A las once del día siguió la clase de Química. El profesor Cobbwell era más relajado que la profesora e intentaba hacer reír a la clase con chistes sobre la materia. Él me sentó junto a una chica de cabello castaño, rizado y esponjado. Sus ojeras delataban sus horas de insomnio, y su expresión seria y posición encorvada me indicó que no le interesaba hacer plática. O eso creí, hasta que se inclinó hacia mí con los ojos cubiertos por las gafas de bioseguridad.
—¿Es verdad lo que dicen?
Miré a los lados, confundida, esperando que me dijera que bromeaba o que explicara mejor su pregunta.

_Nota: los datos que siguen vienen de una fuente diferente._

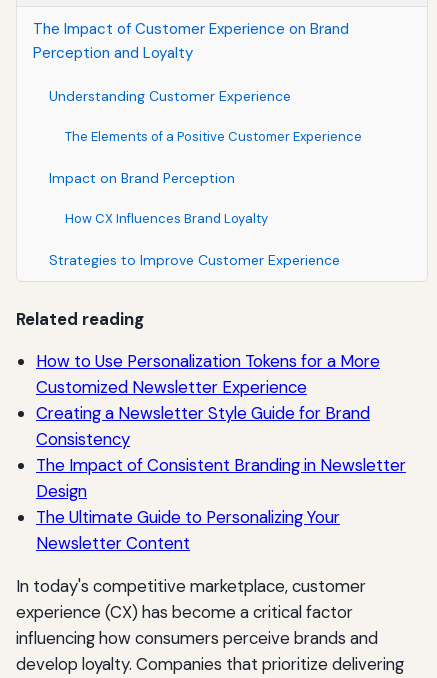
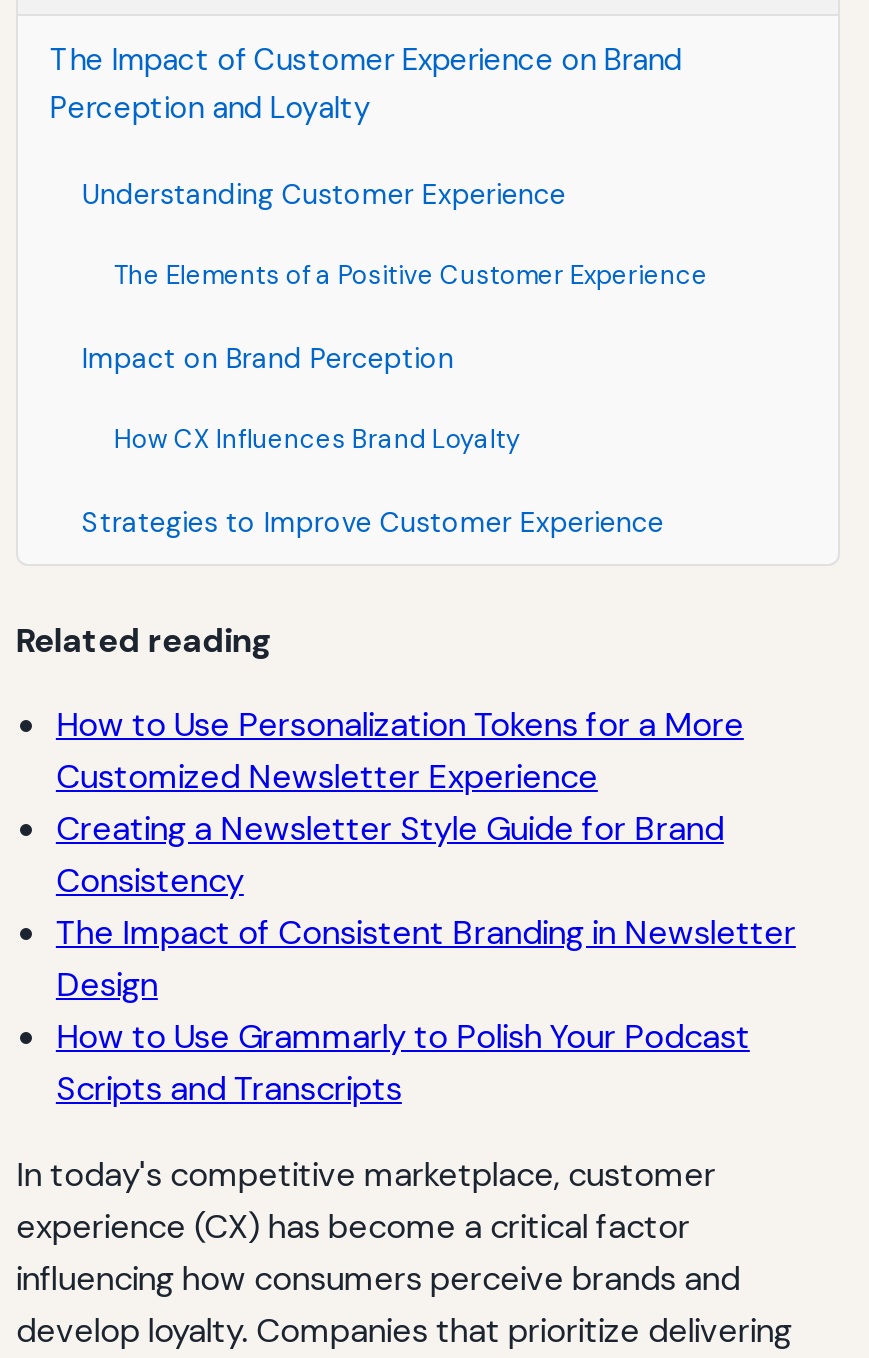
- The Ultimate Guide to Personalizing Your
- Newsletter Content
+ How to Use Grammarly to Polish Your Podcast
+ Scripts and Transcripts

—Que participas en peleas callejeras.
—¡No! —exclamé demasiado alto, indignada.
—Señorita Hudson, en silencio, por favor.
—Lo siento, profesor —respondí apenada, ignorando las miradas de los demás.
—Genial —asintió, creyendo mi palabra—. Soy Michelle Jones, por cierto.
—Lorelay, pero me dicen Rory.
—Bien, Rory, ¿qué te pasó en la mano? —apuntó mis nudillos.
—Practico boxeo —mentí. Fue la respuesta más lógica y sensata que se me pudo ocurrir. Hubiera sido ridículo y poco creíble decir que me caí. Además, tal vez, dependiendo de la cena de hoy, mi mentira podría terminar siendo cierta.
—Más genial. Respeto tu feminismo —comentó, haciendo una mueca de aprobación con la boca.
—¿Gracias? —dije divertida.
A las doce y media fue el almuerzo, la hora del día que más temí. Me negué a comer en el baño como Cady Heron y tomé la primera mesa vacía que vi. Algunos espacios después de mí, se sentó un grupo de chicos que jugaban ajedrez.
La vibración de mi celular en el bolsillo trasero derecho de mis vaqueros me sobresaltó. Revisé la pantalla. Un mensaje de Emma.
Me terminé las galletas de avena, el jugo de naranja y la manzana que me puso Emma de merienda antes de ir a la siguiente clase.